Todo esse financiamento, que se tornou mais complexo a partir da entrada no mercado de drogas, sustenta a estrutura burocrática, financeira e também assistencial do grupo. Nas periferias, de acordo com o livro de Feltran, o grupo não aparece da mesma forma que no noticiário. “Na minha pesquisa, demonstro que Estado e mundo do crime coexistem como influências para essa parcela da população. Quando a pessoa tem um problema de saúde na favela, ela não vai procurar solução no crime, mas no Estado. Quando ela tem uma moto roubada, vai procurar alguém do crime para tentar reavê-la”, conta.

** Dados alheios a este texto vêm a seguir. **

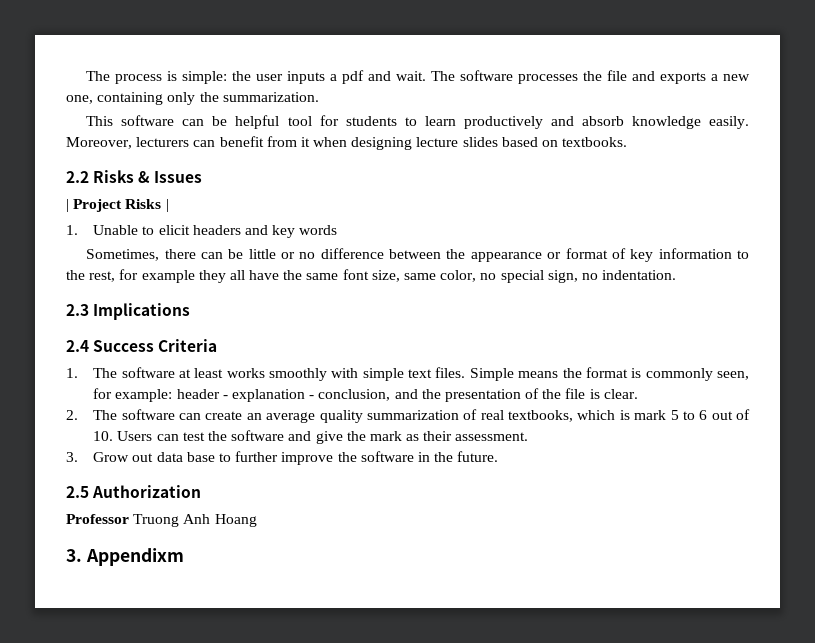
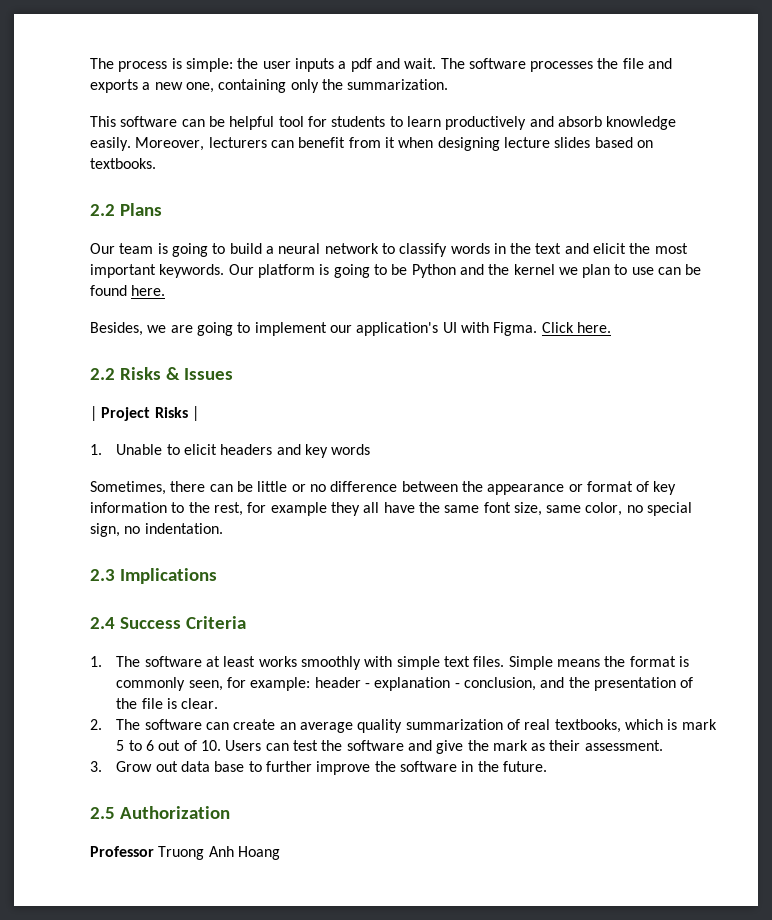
(628, 142) none -> [90,203,162,216] [90,243,688,257] [90,264,702,278] [90,285,166,296] [90,322,611,336] // 2.2 Plans // Our team is going to build a neural network to classify words in the text and elicit the most important keywords. Our platform is going to be Python and the kernel we plan to use can be found here. // Besides, we are going to implement our application's UI with Figma. Click here.
[66,548,184,566] // 3. Appendixm -> (280, 853) none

Especula-se também que o grupo tenha influenciado na redução da violência em algumas regiões. No lugar dos ciclos de vingança, os assassinatos deveriam ter autorização do PCC para acontecerem. Menos mortes implicam menos atenção da polícia e, consequentemente, menos problemas para os negócios. Na Grande São Paulo, o índice de 60 mortes por 100 mil habitantes em 1999 – à época, dos mais violentos do País – diminuiu para dez. Ao mesmo tempo, conforme São Paulo ficava menos violento, os estados do Nordeste subiam no ranking da criminalidade.
Implicações nacionais
Para a ampliação de sua rede, o PCC adentrou o atacado das drogas, enviando a mercadoria a pontos varejistas sem exigir fidelidade ou filiação. Aos poucos, as ideias de se expandir pelo Brasil tomaram mais corpo. Ao mesmo tempo, o crime se expandiu por outras siglas. Nos primeiros dias de 2017, por exemplo, 56 detentos foram mortos na rebelião do Complexo Penitenciário Anísio Jobim (Compaj), em Manaus, no Amazonas. Na época, Sérgio Fontes, secretário de Segurança Pública do estado, afirmou se tratar do maior massacre prisional amazonense.
Os mortos faziam parte do PCC e foram executados por membros da Família do Norte (FDN) e do Comando Vermelho (CV). Em um intervalo de cinco dias, mais 33 pessoas foram assassinadas em uma nova rebelião, dessa vez em Roraima, em um presídio localizado na capital, Boa Vista. A onda atravessou regiões: em Natal, no Rio Grande do Norte, outros 26 mortos entraram para os números da Secretaria de Segurança Pública.
Segundo pesquisas feitas pelo Escritório das Nações Unidas sobre Drogas e Crime (Unodc), o consumo e comércio de cocaína na América do Sul teve aumento de mais de 50% entre 2010 e 2012, fenômeno oposto ao resto do mundo, que enfrenta quedas na comercialização da droga. Nas regiões Norte e Nordeste, há o aumento das taxas de homicídio e, consequentemente, de encarcerados nos presídios. O crescimento de presos contribuiu para a busca de novas formas organizacionais, muitas vezes margeadas pelo “modelo PCC” – algumas aliadas, outras inimigas da facção. Foi também o momento em que, face ao crescimento da hegemonia do grupo paulista, as relações entre CV e PCC deixaram o estado de “guerra fria”. Sem propostas efetivas em relação ao sistema prisional, as perspectivas de conter esse problema nacional ainda estão longe de se concretizar.